The ideal plant material to be infused will be harvested so that it is as dry as possible, as any plant moisture will cause the oil to become rancid and will encourage microbial growth. Adding 5% of Vitamin E oil or Wheatgerm oil (which is high in Vitamin E) will prevent rancidity.
ENFLEURAGE
Enfleurage is not commonly used today, but it is one of the oldest methods of essential oil extraction that implements the use of fat. By the end of this process, either vegetable fat or animal fat becomes infused with the flower’s fragrance compounds. The fats that are used are odorless and solid at room temperature. The enfleurage process can be done either “hot” or “cold.” In both instances, the fat that is saturated with fragrance is called "enfleurage pomade."
WATER DISTILLATION
Delicate flowers such as roses and orange blossoms would clump together when introduced to steam in the distillation process, so the most effective method of extraction in this situation is to submerge fragile plant material in pure boiling water instead. The water protects the extracted oil from overheating. The condensed liquids cool down and separate from each other. The remaining water, which can sometimes be fragrant, is referred to by several names including hydrolate, hydrosol, herbal water, essential water, floral water, or herbal distillate.
COLD-PRESS EXTRACTION
This method is also called Expression or Scarification and is used for citrus peels in particular.
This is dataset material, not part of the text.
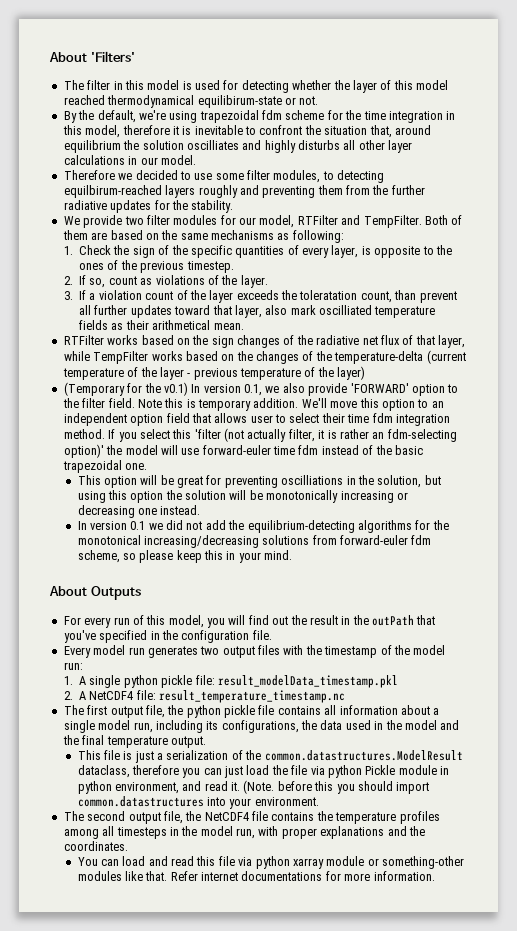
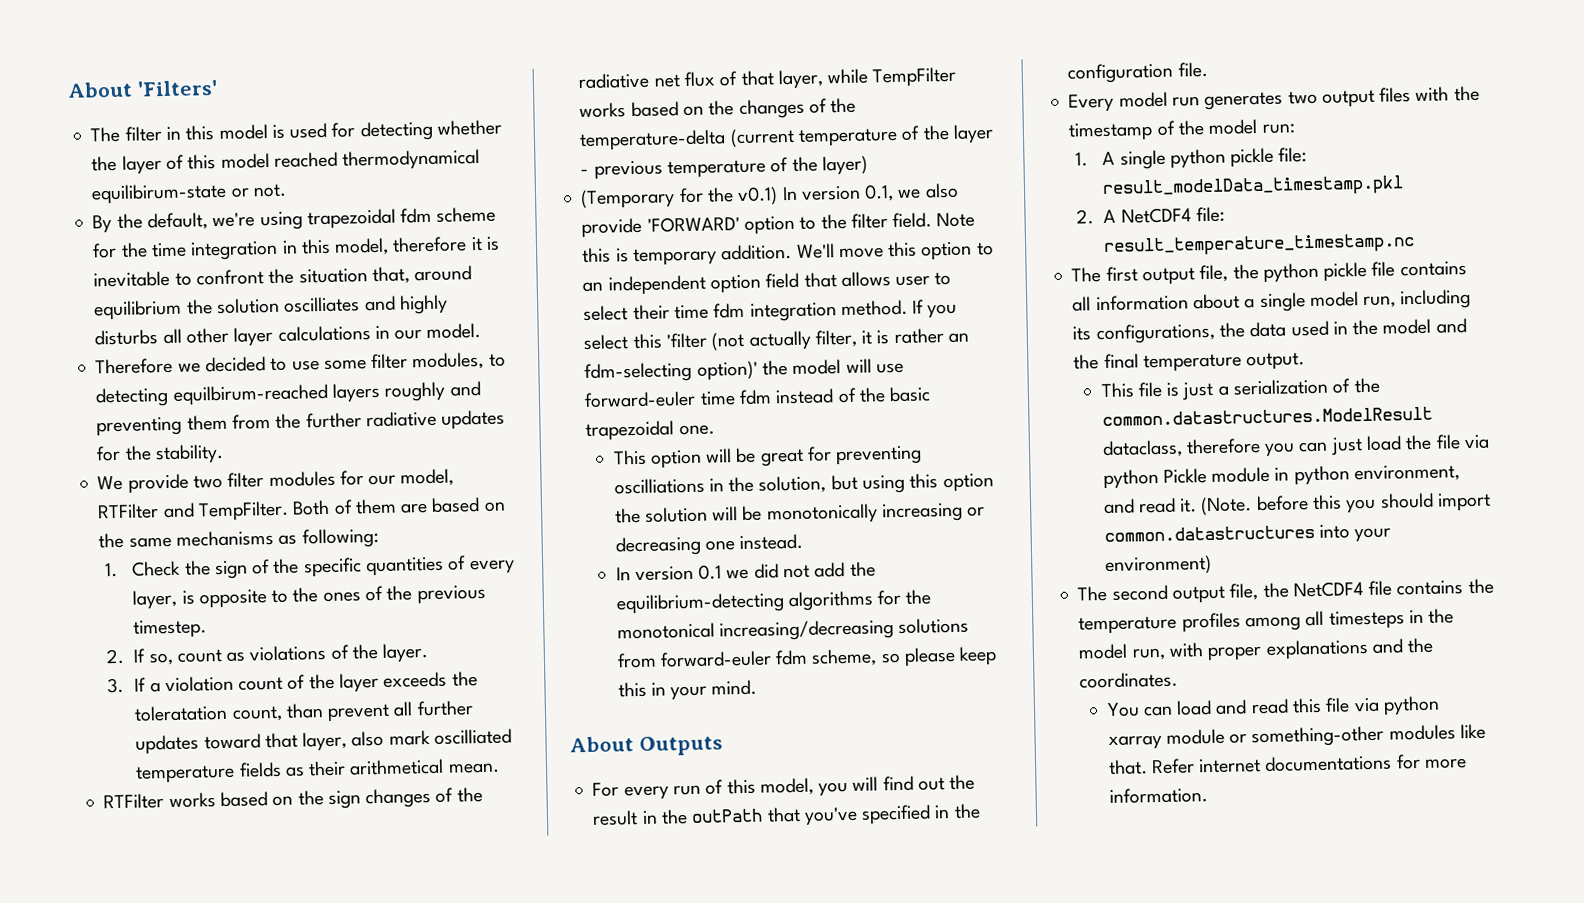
- (Note. before this you should import common.datastructures into your environment.
+ (Note. before this you should import common.datastructures into your environment)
The whole fruit is placed in a device that mechanically pierces it to rupture the essential oil sacs, which are located on the underside of the rind. The essential oil and pigments run down into the device’s collection area. The whole fruit is pressed to squeeze out the juice and the oil. The oil and juice that are produced still contain solids from the fruits, such as the peel, and must be centrifuged to filter the solids from the liquids. The oil separates from the juice layer and is siphoned off into another receptacle.